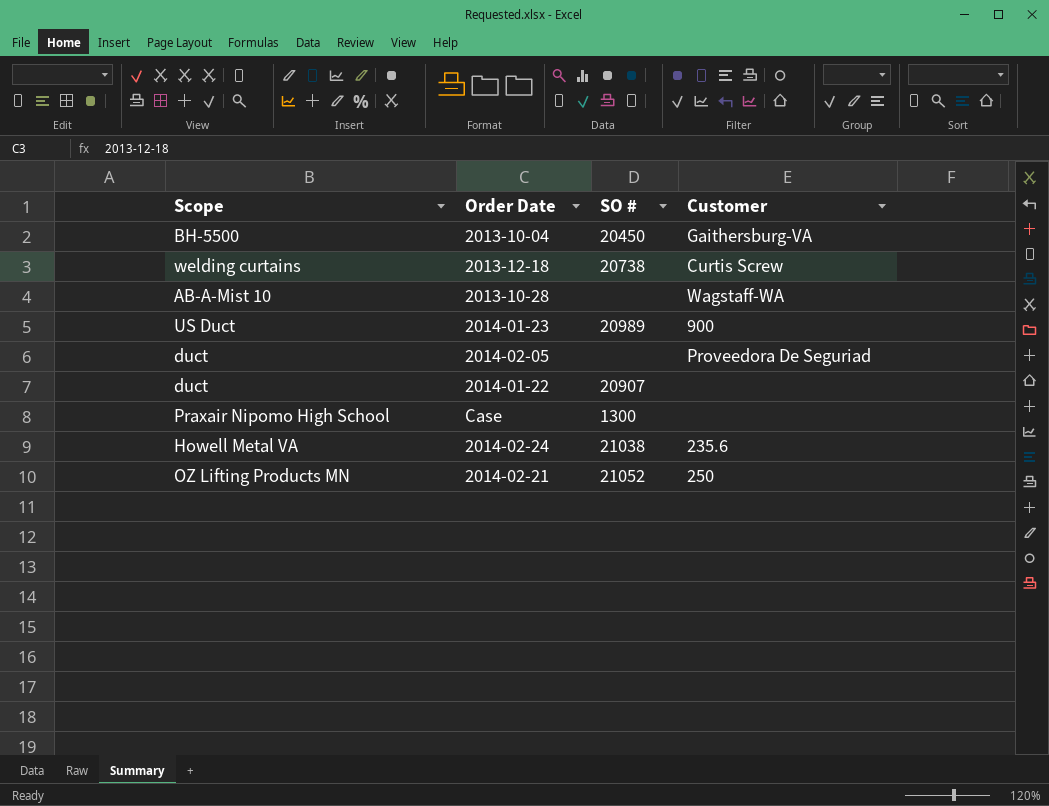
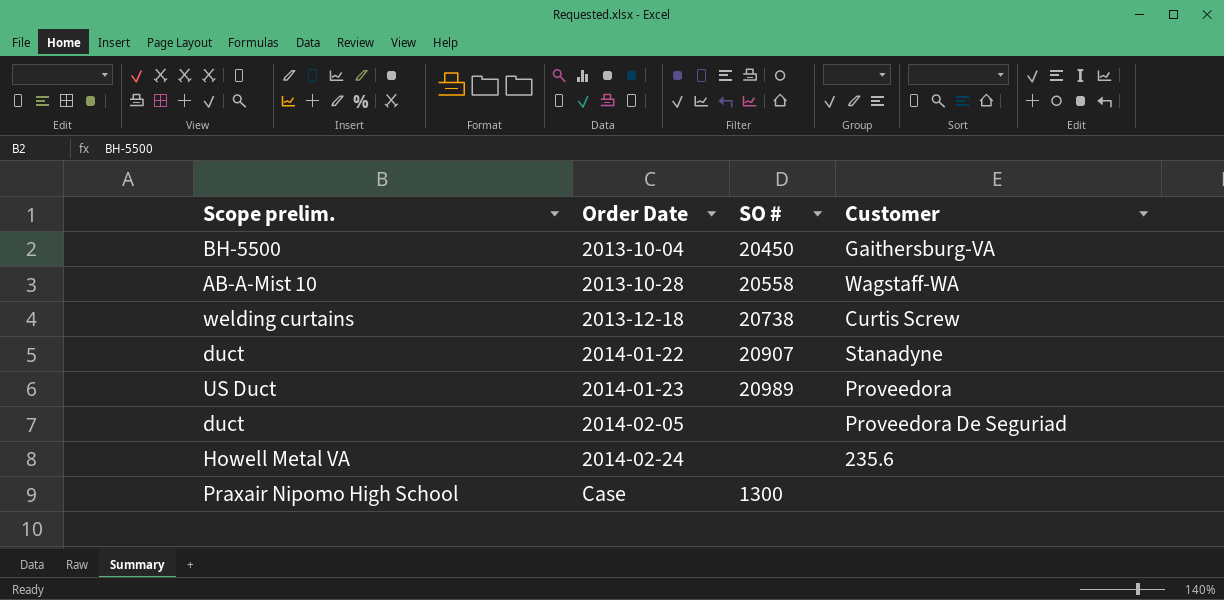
row order: none -> Order Date ascending
column name: Scope -> Scope prelim.
row 2014-02-21: OZ Lifting Products MN | 21052 | 250 -> none
2013-10-28 | SO #: none -> 20558
2014-01-22 | Customer: none -> Stanadyne
2014-01-23 | Customer: 900 -> Proveedora
2014-02-24 | SO #: 21038 -> none

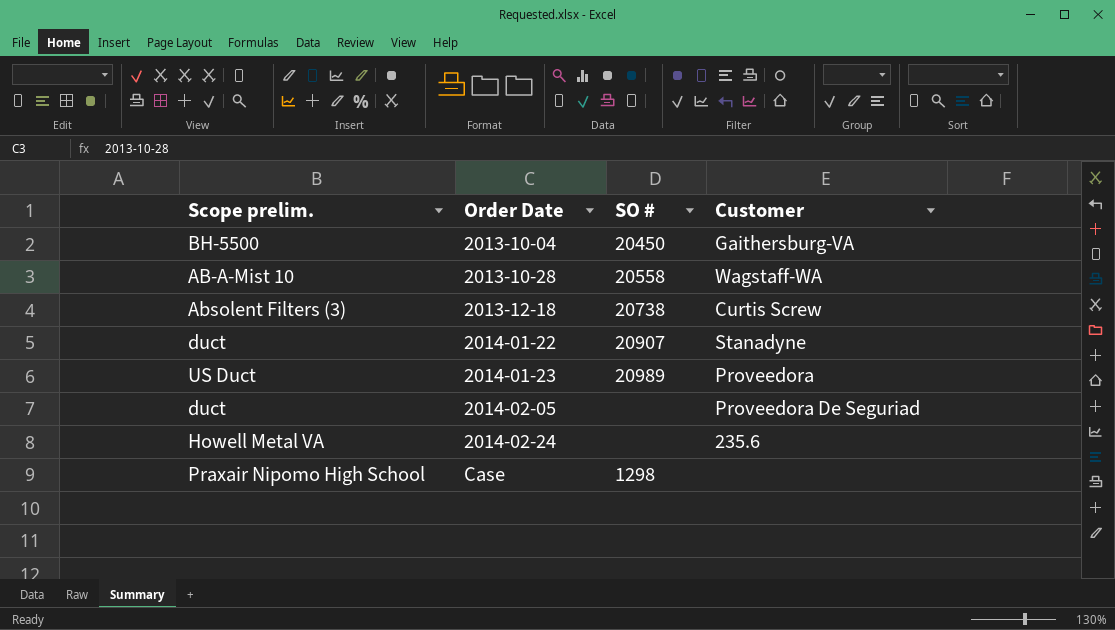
2013-12-18 | Scope prelim.: welding curtains -> Absolent Filters (3)
Case | SO #: 1300 -> 1298

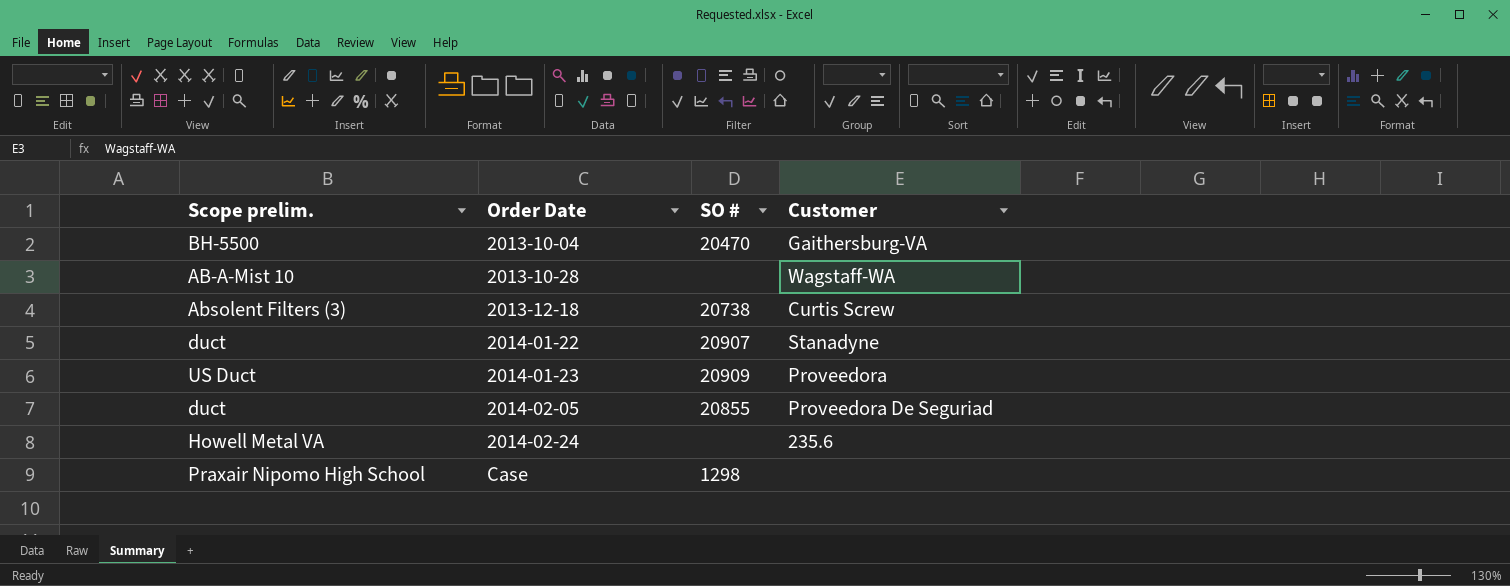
2013-10-04 | SO #: 20450 -> 20470
2013-10-28 | SO #: 20558 -> none
2014-01-23 | SO #: 20989 -> 20909
2014-02-05 | SO #: none -> 20855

WHAT TO WORK ON:
Would you filter the records and copy each line that contains the word "none"?

EXPECTED OUTPUT:
row order: none -> Order Date ascending
row 2014-02-21: OZ Lifting Products MN | 21052 | 250 -> none
2013-10-28 | SO #: none -> 20558
2014-01-22 | Customer: none -> Stanadyne
2014-02-24 | SO #: 21038 -> none
2013-10-28 | SO #: 20558 -> none
2014-02-05 | SO #: none -> 20855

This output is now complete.